ASSIGNMENT
With pictures left out, output exactly the lines from the line holding "- ₺0.057571 (+2.32%)" through the end of the data, both included.

DATASET RECORDS

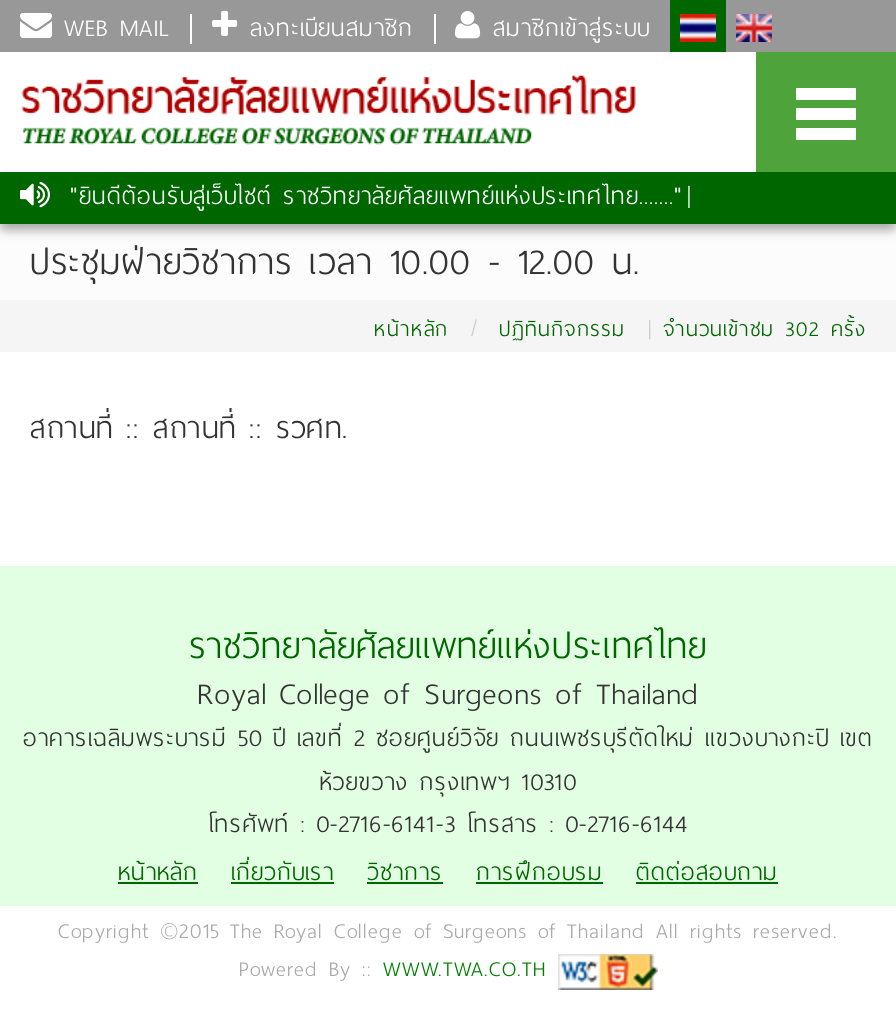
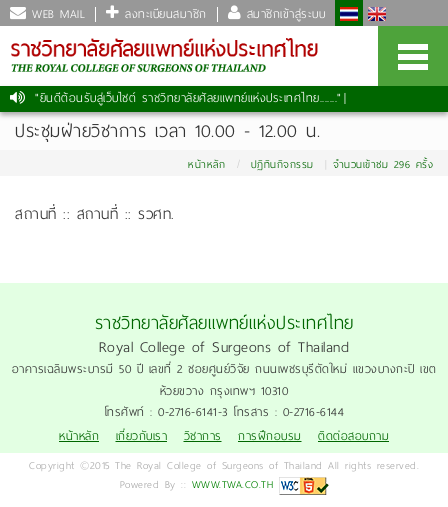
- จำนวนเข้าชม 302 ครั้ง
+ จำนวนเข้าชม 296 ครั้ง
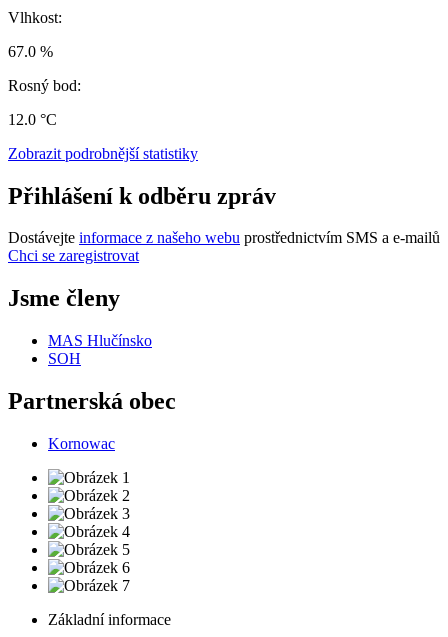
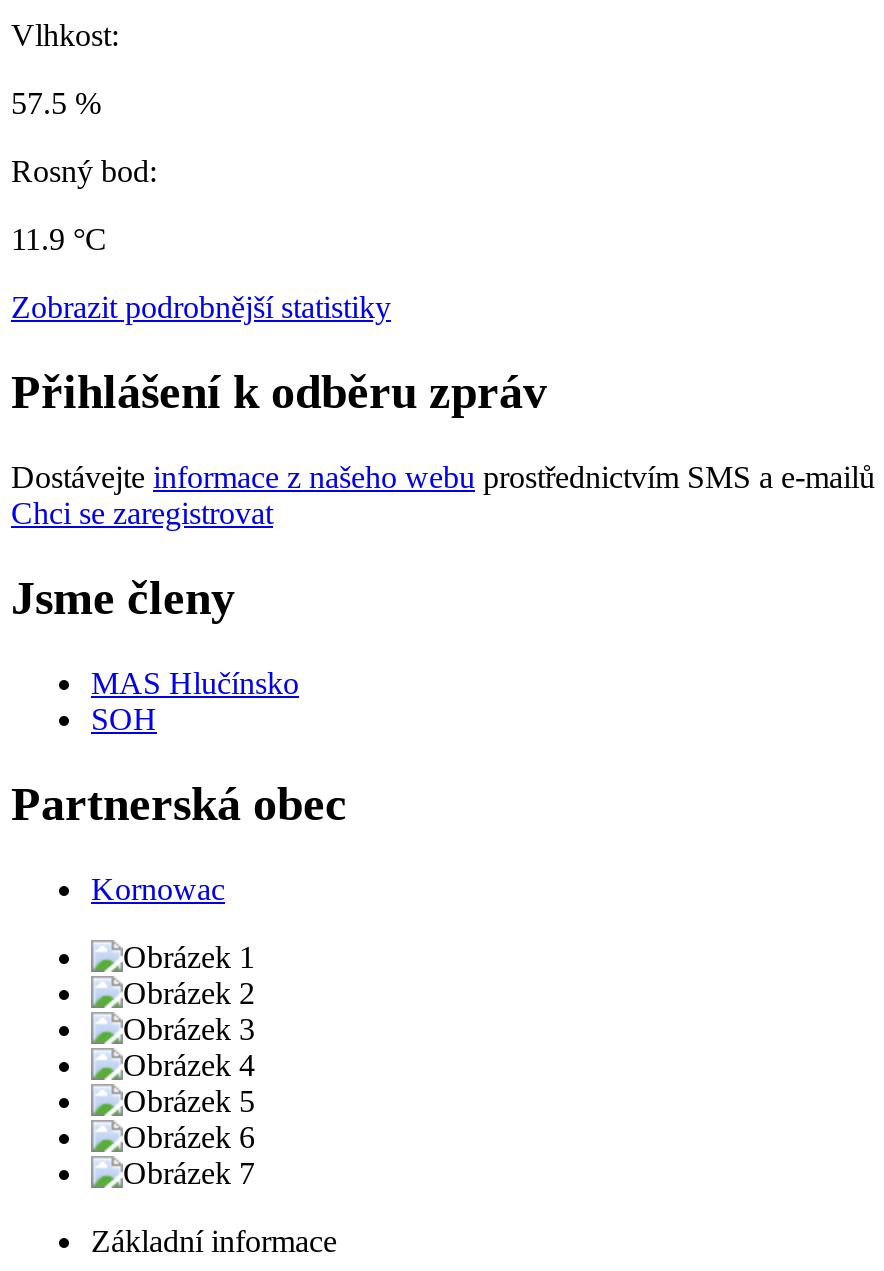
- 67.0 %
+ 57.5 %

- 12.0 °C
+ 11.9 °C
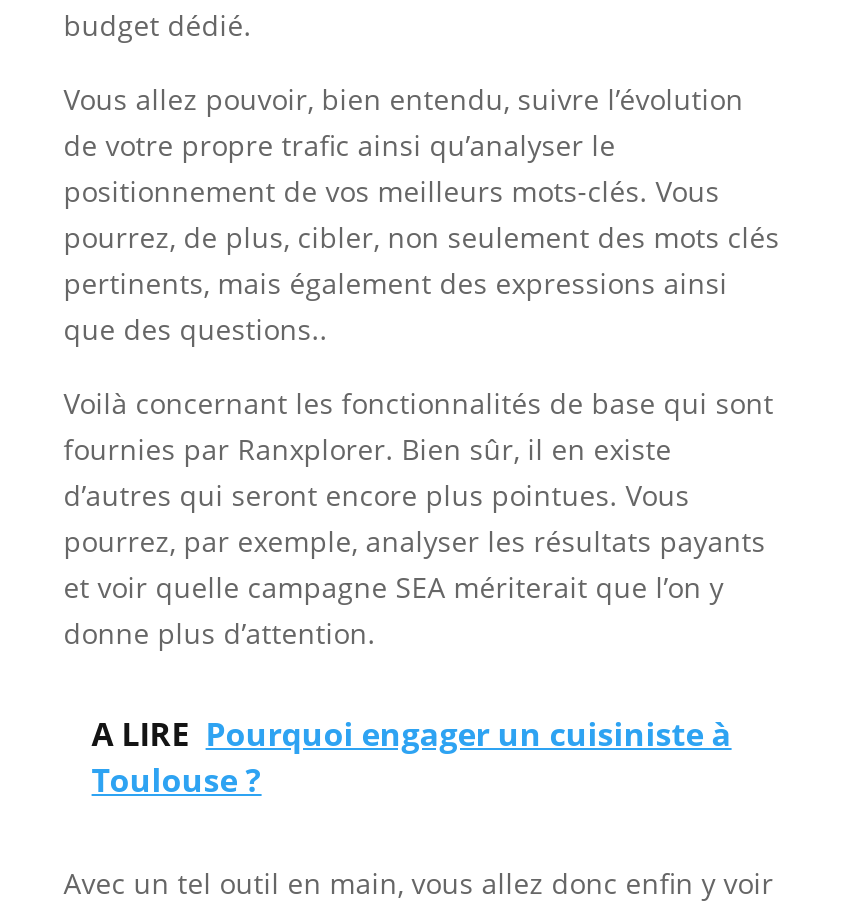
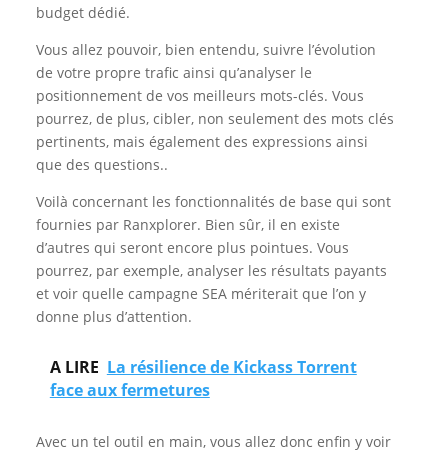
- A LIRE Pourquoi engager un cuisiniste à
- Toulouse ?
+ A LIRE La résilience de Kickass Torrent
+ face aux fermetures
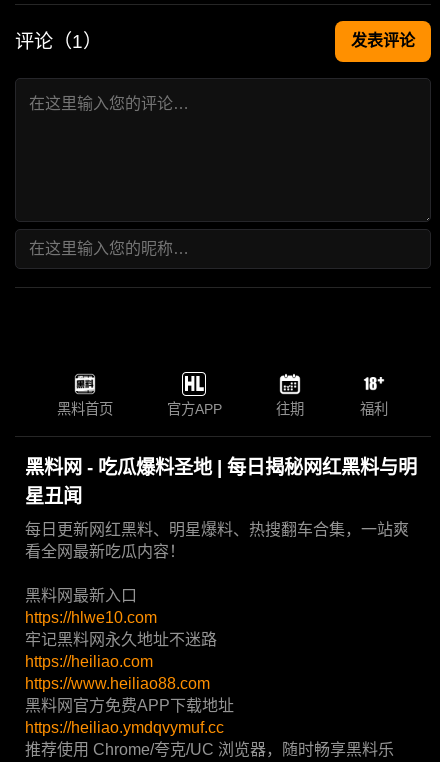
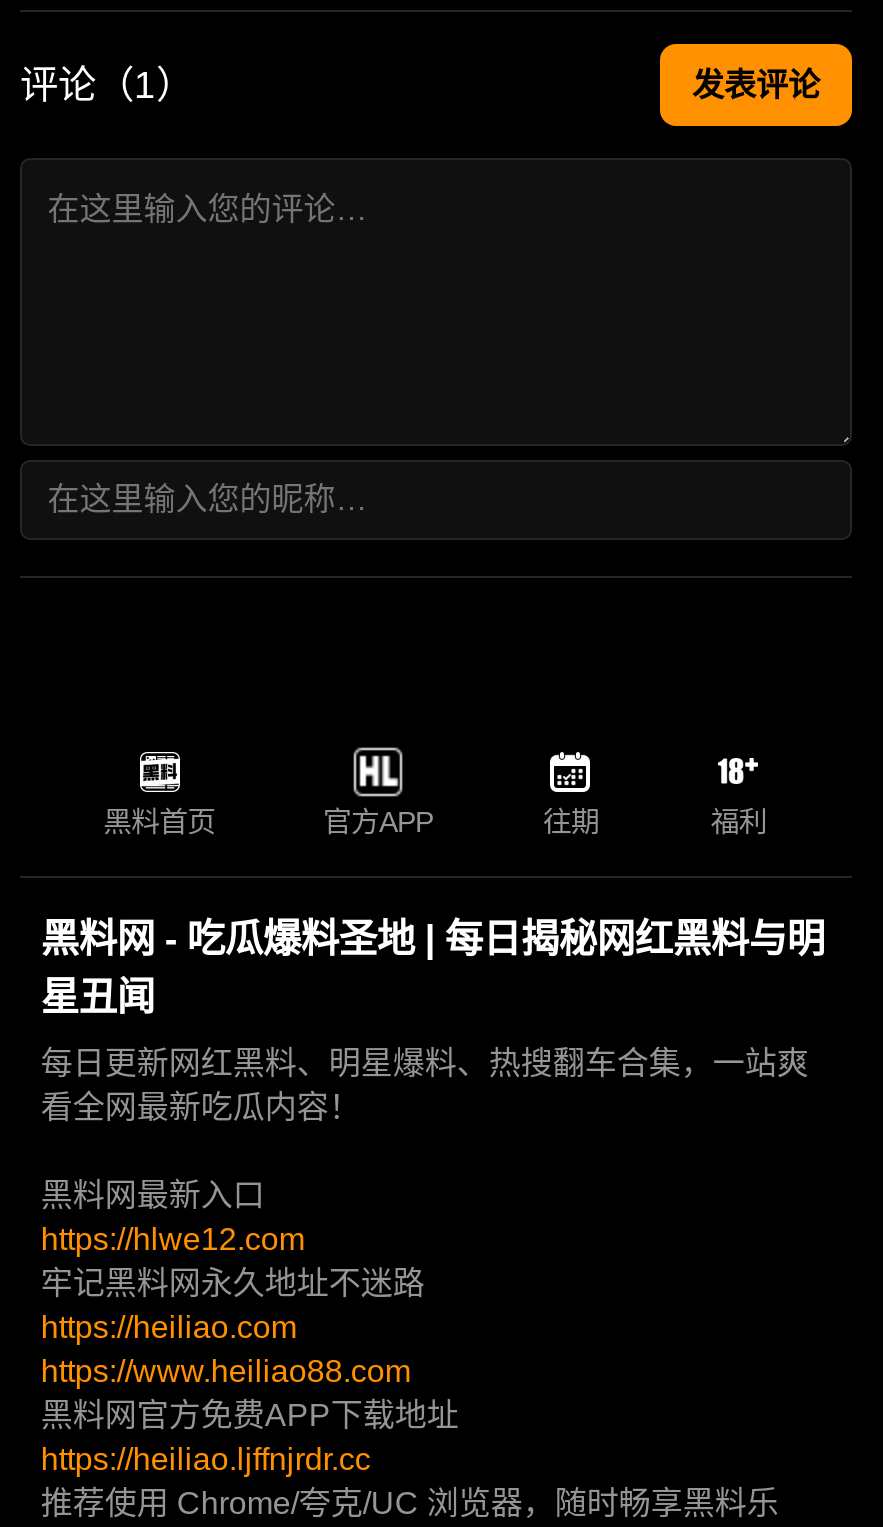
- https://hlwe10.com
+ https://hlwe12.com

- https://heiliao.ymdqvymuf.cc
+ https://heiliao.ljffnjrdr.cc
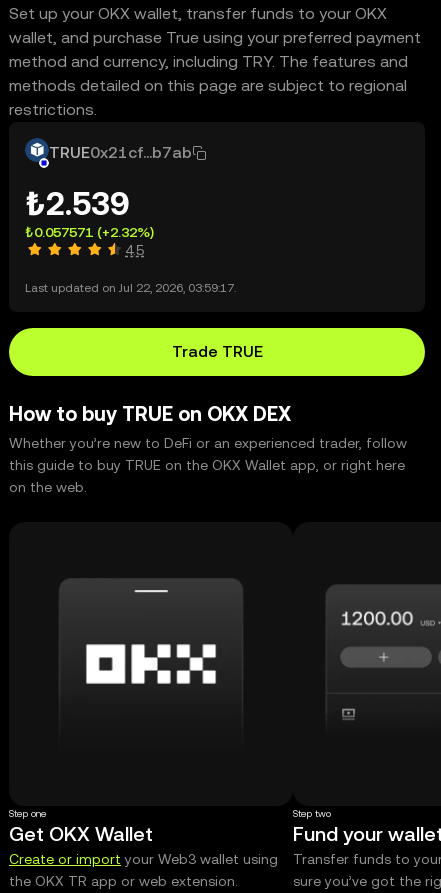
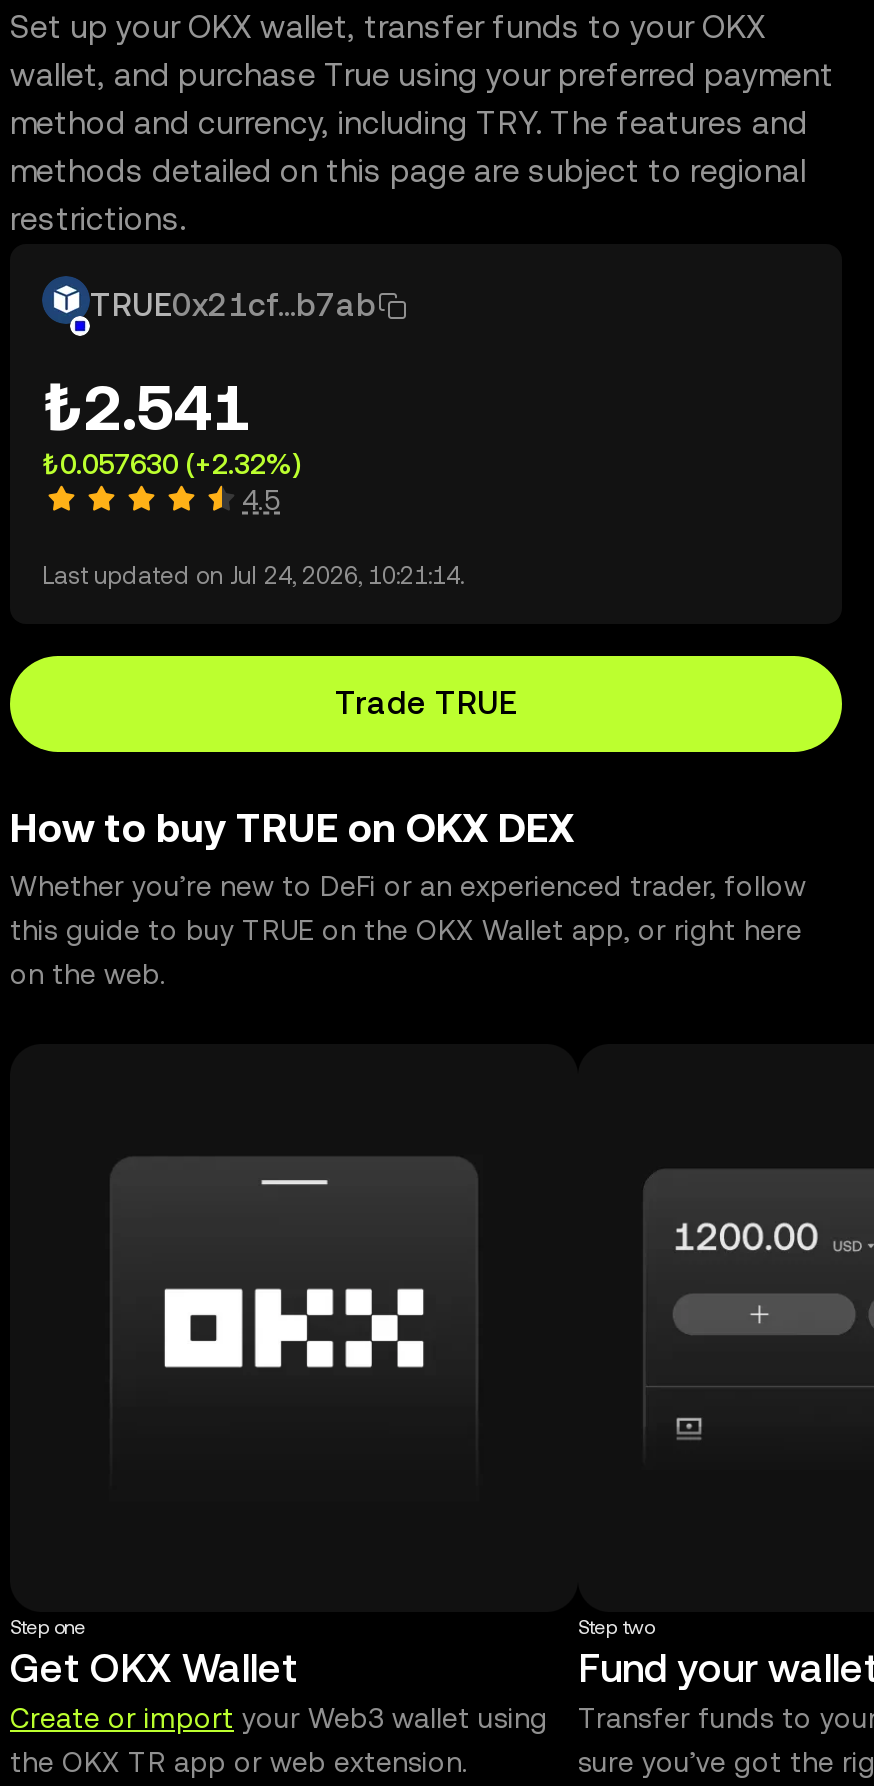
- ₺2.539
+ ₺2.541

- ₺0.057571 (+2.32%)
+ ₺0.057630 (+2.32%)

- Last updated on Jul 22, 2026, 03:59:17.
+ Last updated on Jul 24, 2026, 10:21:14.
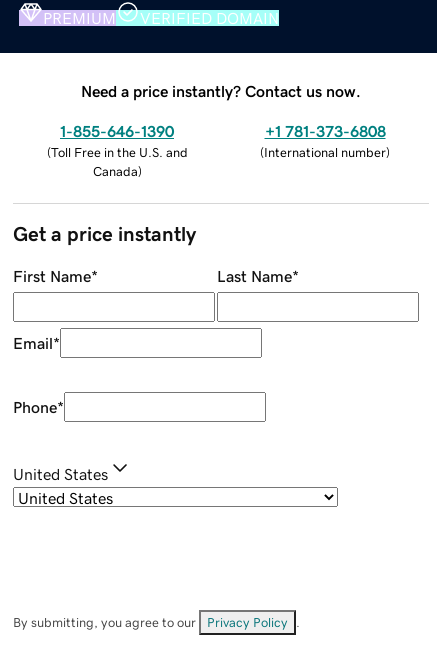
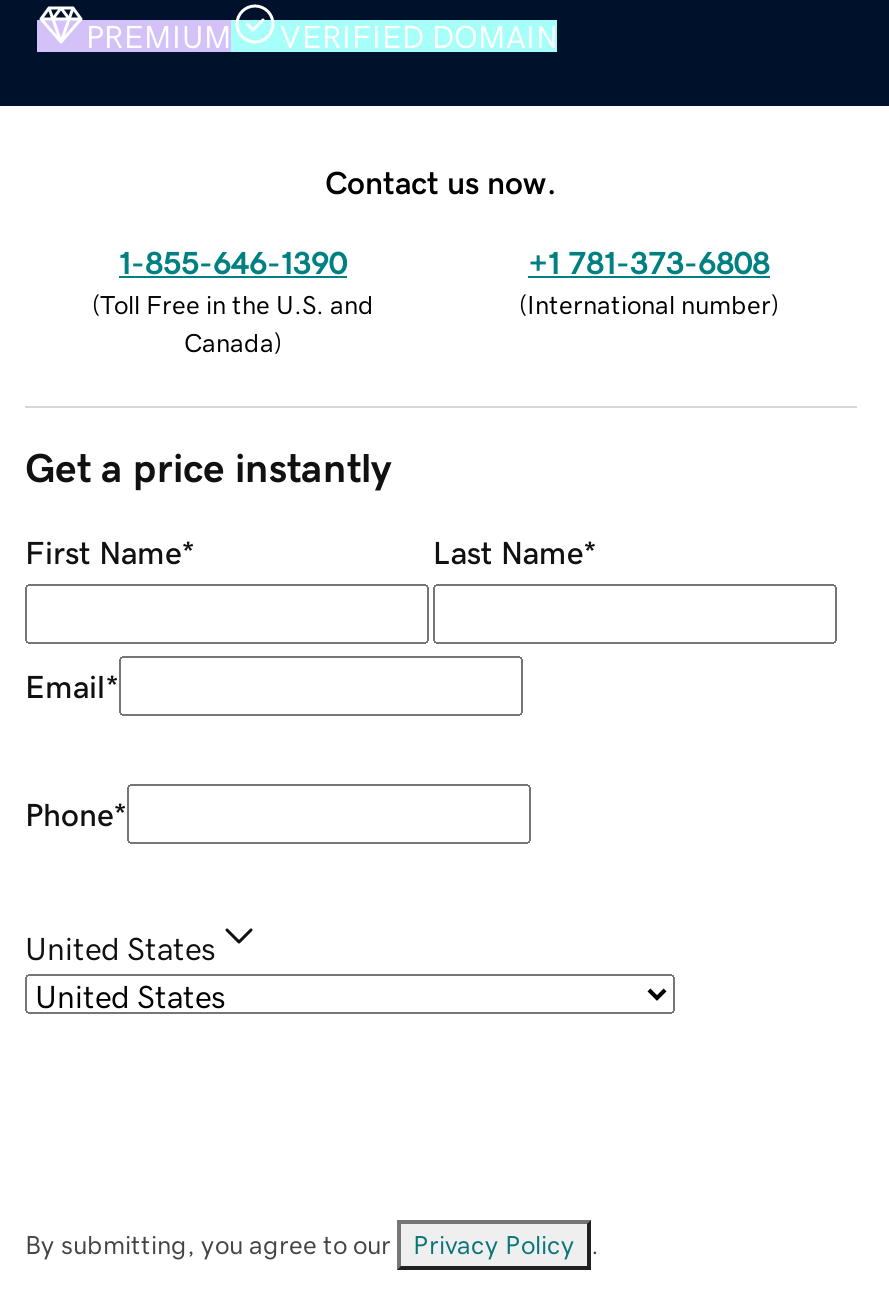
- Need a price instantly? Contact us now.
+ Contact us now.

SOLUTION TO THIS EXERCISE
- ₺0.057571 (+2.32%)
+ ₺0.057630 (+2.32%)

- Last updated on Jul 22, 2026, 03:59:17.
+ Last updated on Jul 24, 2026, 10:21:14.
- Need a price instantly? Contact us now.
+ Contact us now.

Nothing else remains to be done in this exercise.